[[ The input open ]]
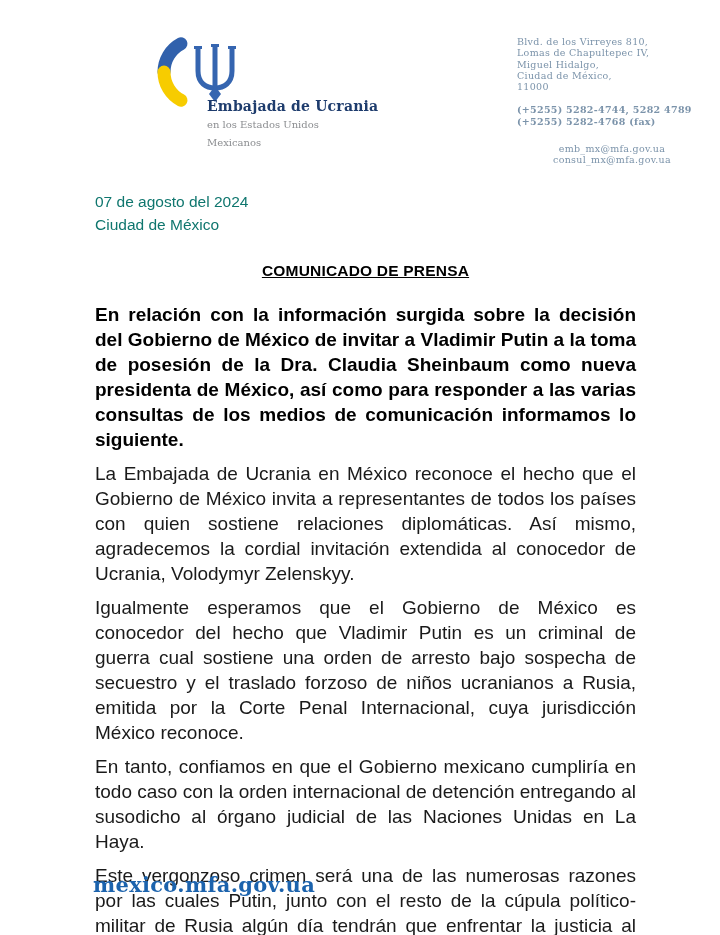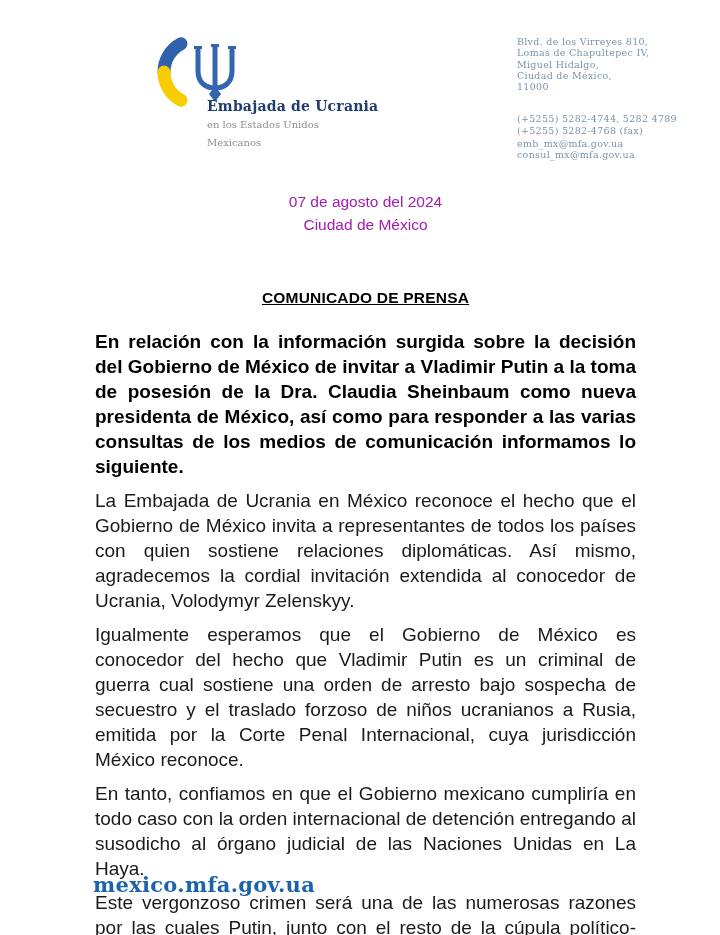--- a/index.html
+++ b/index.html
@@ -47,7 +47,7 @@
     letter-spacing: 0.3px;
     color: #7b93aa;
   }
-  .contact-block .phone-group { margin-top: 21px; }
+  .contact-block .phone-group { margin-top: 12px; font-weight: bold; }
   .contact-block .email-group { margin-top: 2px; }
 
   

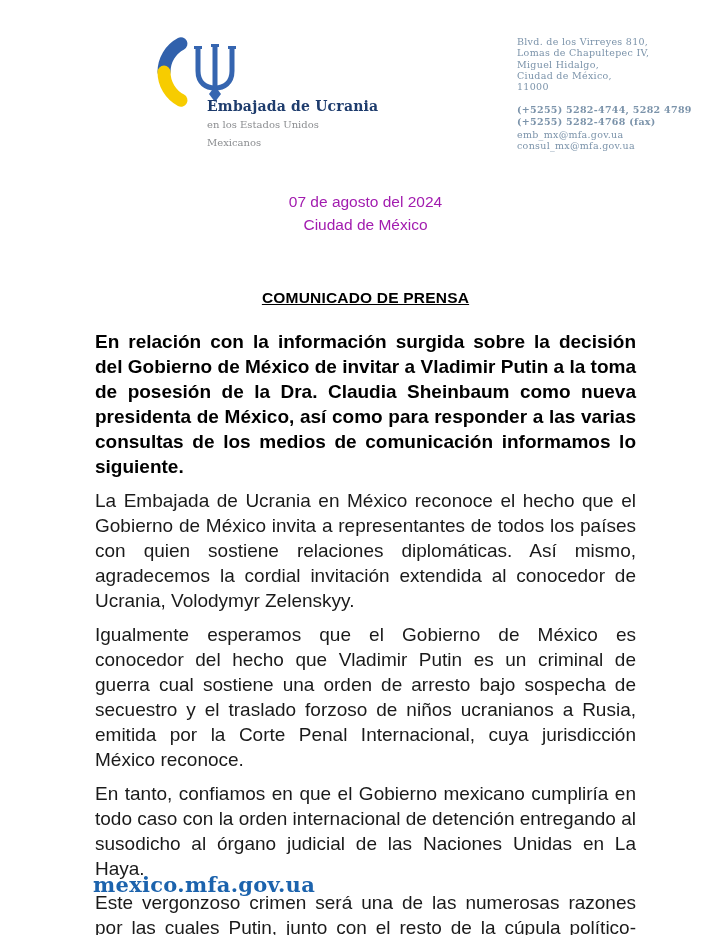--- a/index.html
+++ b/index.html
@@ -48,7 +48,7 @@
     color: #7b93aa;
   }
   .contact-block .phone-group { margin-top: 12px; font-weight: bold; }
-  .contact-block .email-group { margin-top: 2px; }
+  .contact-block .email-group { margin-top: 16px; text-align: center; }
 
   
   .content {

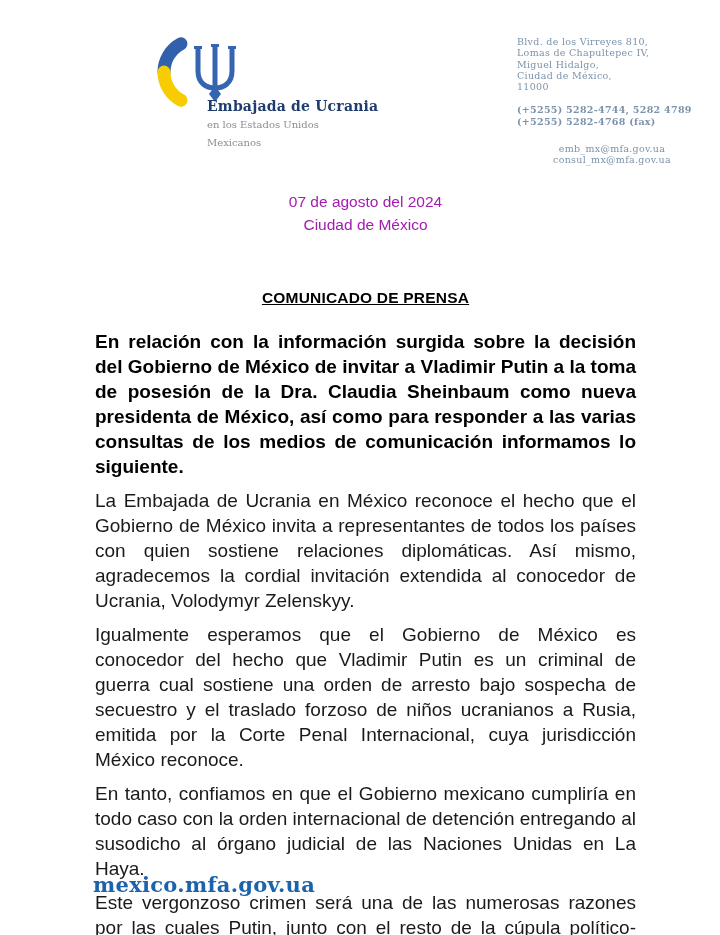--- a/index.html
+++ b/index.html
@@ -60,10 +60,10 @@
   }
   .dateline {
     margin-top: 190px;
-    text-align: center;
+    text-align: left;
     font-size: 15.5px;
     line-height: 23px;
-    color: #a21caf;
+    color: #0f766e;
   }
   .doc-title {
     margin: 53px 0 0 0;

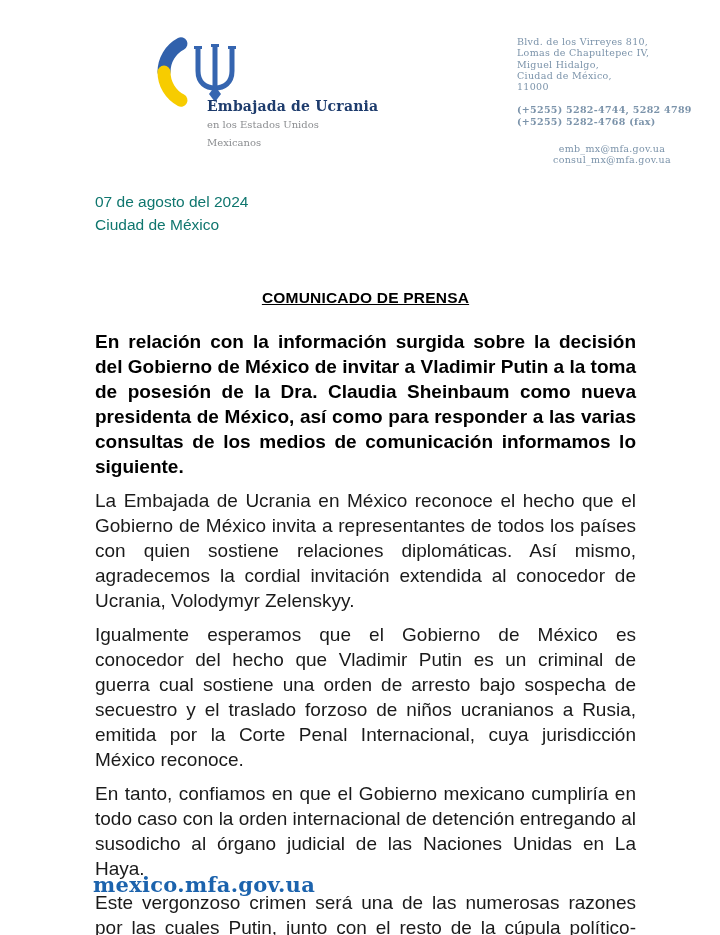--- a/index.html
+++ b/index.html
@@ -66,7 +66,7 @@
     color: #0f766e;
   }
   .doc-title {
-    margin: 53px 0 0 0;
+    margin: 26px 0 0 0;
     text-align: center;
     font-size: 15.5px;
     font-weight: bold;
[[ The input closed ]]
Please return every line of the material above that includes "bold".

▸ Result for this exercise
+  .contact-block .phone-group { margin-top: 12px; font-weight: bold; }
   .contact-block .phone-group { margin-top: 12px; font-weight: bold; }
     font-weight: bold;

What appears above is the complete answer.